Come From Away is set in Newfoundland and, as you maybe know if you know the musical, Newfoundlanders call themselves islanders, and we were seeing Come From Away the next night and the Red Wings were played the New York Islanders and…well, the little white lie told itself. I was merely the conduit for it.
Little did they know, I had only purchased a single ticket to see that hockey game. I had made secret, alternate Tuesday night plans for them.
I was running the script over and over again in my mind, bursting with glee to get to that very spot on that very night to say these very words to my wife and teen.
As we lingered in front of The Music Box Theatre, wishing for the chance to see Mike or Will or Laura or Noah or Kristolyn from Dear Evan Hansen enter through the stage door a bit before 6pm, I casually suggested, just a seemly offhand, from the hip idea, that the Mrs. and teen stick around there, you know, to grab a photo and snag an autograph or two.
I said that I should ride the 3 train for 30 minutes to Atlantic Ave alone because the Red Wings stink, those proper noun Islanders aren’t considerably better, the building will be half empty and I heard that, anyway, the building sucks for hockey.
Two bewildered faces stared back at me. Stay there? At the theater? Without you?
The Mrs. and the teen had their confusion turn to joy in short order as a I reached into my back left jeans pocket and produced a pair of tickets for the 7pm performance of Dear Evan Hansen.
My god I was so happy to see them so happy.
Fast forward to 10pm.
The Red Wings won a bizarre, entertaining game 6-3. Cool.
I sprinted to catch the train back to Manhattan and ran through Times Square just in time to watch Laura Dreyfuss, Noah Galvin and Rachel Bay Jones emerge from that same stage door to sign the waiting Playbills of the Mrs, the teen and about a hundred other fans waiting eagerly under street light on a delightfully mild December evening.
The next day, I got show my wife and the teen my favorite Piet Mondrian painting (below), Van Gogh’s Starry Night, Picasso, Pollock, Monet, Seurat, Boccioni’s incredible Dynamism of a Soccer Player, and so much more at MoMA.
After a quick lunch somewhere, I really cannot recall, we three together caught the Wednesday matinee of the stirring The Band’s Visit at the Barrymore.
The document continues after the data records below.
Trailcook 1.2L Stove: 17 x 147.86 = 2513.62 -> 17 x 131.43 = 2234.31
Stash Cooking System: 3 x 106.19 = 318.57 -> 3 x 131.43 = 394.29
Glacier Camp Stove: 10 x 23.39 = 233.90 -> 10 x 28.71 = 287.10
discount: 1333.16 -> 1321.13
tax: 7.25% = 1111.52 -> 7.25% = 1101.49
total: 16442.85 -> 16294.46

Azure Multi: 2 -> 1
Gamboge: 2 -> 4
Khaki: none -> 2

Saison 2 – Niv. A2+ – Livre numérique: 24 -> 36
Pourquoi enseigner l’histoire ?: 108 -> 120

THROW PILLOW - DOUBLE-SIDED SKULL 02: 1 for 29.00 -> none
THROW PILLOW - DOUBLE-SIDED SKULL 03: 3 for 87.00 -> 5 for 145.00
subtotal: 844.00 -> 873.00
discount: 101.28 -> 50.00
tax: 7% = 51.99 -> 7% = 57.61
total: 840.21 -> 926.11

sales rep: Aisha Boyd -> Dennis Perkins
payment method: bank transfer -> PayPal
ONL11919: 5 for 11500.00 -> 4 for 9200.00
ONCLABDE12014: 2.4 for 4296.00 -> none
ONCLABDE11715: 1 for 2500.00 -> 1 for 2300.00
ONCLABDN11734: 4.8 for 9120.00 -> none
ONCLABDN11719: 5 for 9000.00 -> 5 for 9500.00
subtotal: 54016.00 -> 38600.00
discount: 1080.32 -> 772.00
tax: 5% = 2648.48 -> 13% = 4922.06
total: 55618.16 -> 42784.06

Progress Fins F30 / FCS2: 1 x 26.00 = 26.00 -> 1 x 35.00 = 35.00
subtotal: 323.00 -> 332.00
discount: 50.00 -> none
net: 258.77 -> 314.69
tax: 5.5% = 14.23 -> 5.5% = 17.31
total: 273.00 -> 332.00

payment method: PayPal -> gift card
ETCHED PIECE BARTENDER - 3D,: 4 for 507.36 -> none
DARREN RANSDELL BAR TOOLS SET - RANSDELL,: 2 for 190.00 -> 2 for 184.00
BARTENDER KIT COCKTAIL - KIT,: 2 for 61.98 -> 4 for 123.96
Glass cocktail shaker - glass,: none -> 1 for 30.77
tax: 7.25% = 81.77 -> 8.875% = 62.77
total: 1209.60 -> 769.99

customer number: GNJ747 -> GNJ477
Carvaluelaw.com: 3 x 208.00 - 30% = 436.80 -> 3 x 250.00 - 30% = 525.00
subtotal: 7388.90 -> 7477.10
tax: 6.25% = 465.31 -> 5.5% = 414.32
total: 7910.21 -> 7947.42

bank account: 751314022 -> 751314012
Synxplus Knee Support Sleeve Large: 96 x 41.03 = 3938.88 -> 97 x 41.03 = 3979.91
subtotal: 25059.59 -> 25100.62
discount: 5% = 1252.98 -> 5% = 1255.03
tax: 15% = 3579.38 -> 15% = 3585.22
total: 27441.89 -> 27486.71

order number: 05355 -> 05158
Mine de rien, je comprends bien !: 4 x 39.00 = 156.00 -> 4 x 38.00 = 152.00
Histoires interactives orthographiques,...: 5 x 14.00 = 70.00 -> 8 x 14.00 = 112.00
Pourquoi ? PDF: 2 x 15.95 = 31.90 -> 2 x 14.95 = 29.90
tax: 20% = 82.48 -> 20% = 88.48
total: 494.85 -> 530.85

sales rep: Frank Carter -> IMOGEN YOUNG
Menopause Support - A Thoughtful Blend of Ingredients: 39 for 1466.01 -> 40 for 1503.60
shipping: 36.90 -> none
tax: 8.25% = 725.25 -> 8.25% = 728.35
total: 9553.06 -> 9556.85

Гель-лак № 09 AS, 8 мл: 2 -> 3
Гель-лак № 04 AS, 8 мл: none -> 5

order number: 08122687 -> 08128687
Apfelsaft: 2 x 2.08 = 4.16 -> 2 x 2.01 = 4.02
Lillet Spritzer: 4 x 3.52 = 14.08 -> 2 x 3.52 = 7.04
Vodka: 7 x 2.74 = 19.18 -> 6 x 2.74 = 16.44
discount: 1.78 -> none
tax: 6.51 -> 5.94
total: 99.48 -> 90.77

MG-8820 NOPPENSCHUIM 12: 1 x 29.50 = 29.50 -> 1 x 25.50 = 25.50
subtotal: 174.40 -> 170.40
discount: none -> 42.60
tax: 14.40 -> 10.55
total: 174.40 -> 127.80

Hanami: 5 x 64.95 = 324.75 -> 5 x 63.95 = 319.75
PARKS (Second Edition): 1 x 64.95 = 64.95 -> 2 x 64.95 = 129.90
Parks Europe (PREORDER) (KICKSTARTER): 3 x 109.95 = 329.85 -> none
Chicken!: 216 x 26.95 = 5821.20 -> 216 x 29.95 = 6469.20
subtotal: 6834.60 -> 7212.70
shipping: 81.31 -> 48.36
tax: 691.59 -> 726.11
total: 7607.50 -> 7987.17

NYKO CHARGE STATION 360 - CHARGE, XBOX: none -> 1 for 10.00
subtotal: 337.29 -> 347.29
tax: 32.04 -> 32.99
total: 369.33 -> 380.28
It’s the frontrunner for this year’s Best Musical Tony Award, and for very good reason.
After that gorgeous musical, we wandered in and out of the Time Square Line Friends store a few times to ogle the cute but confusing we-have-no-idea-what-these-characters-are stuffed animals, indulged in cheesecake at Junior’s, and then escaped the cold for the 8pm performance of Come From Away, from a semi-private box stage right.
Still floating slightly off the ground from Come From Away’s rousing, remarkable, life-affirming songs and its true story, we are stronger together message, we waited outside in subfreezing temps for more Broadway stars to emerge.
We three, dressed completely inappropriately because apparently I cannot properly read a weather forecast, shivered and shook, struggling to hold our Playbills steady as damn near the entire cast of Come From Away signed and posed for photos with the smiling teen.
And then we hopped across 45th Street to watch the Dear Evan Hansen stars exit the Music Box Theatre once more time.
That night was pretty special too.
Watch Jen Colella perform “Me and the Sky”, the Come From Away song that sends shivers up my spine and the one the teen loves to sing the most.
Raising a Broadway music nerd isn’t the cheapest thing in the parenting world but we’ve gone nearly 14 years without desperate pleas for elusive dolls, pricey video games, and expensive stadium concerts by pop stars, so I’ll gladly query and re-query SeatGeek (as I do almost daily) for good-ish deals on the Broadway shows she’s obsessed with and I’ll gladly stand outside those Broadway theaters dressed in not nearly enough layers in winter so that she might see, talk to, take a photo with, and have her Playbills signed by the actors she sings along with every day of her life.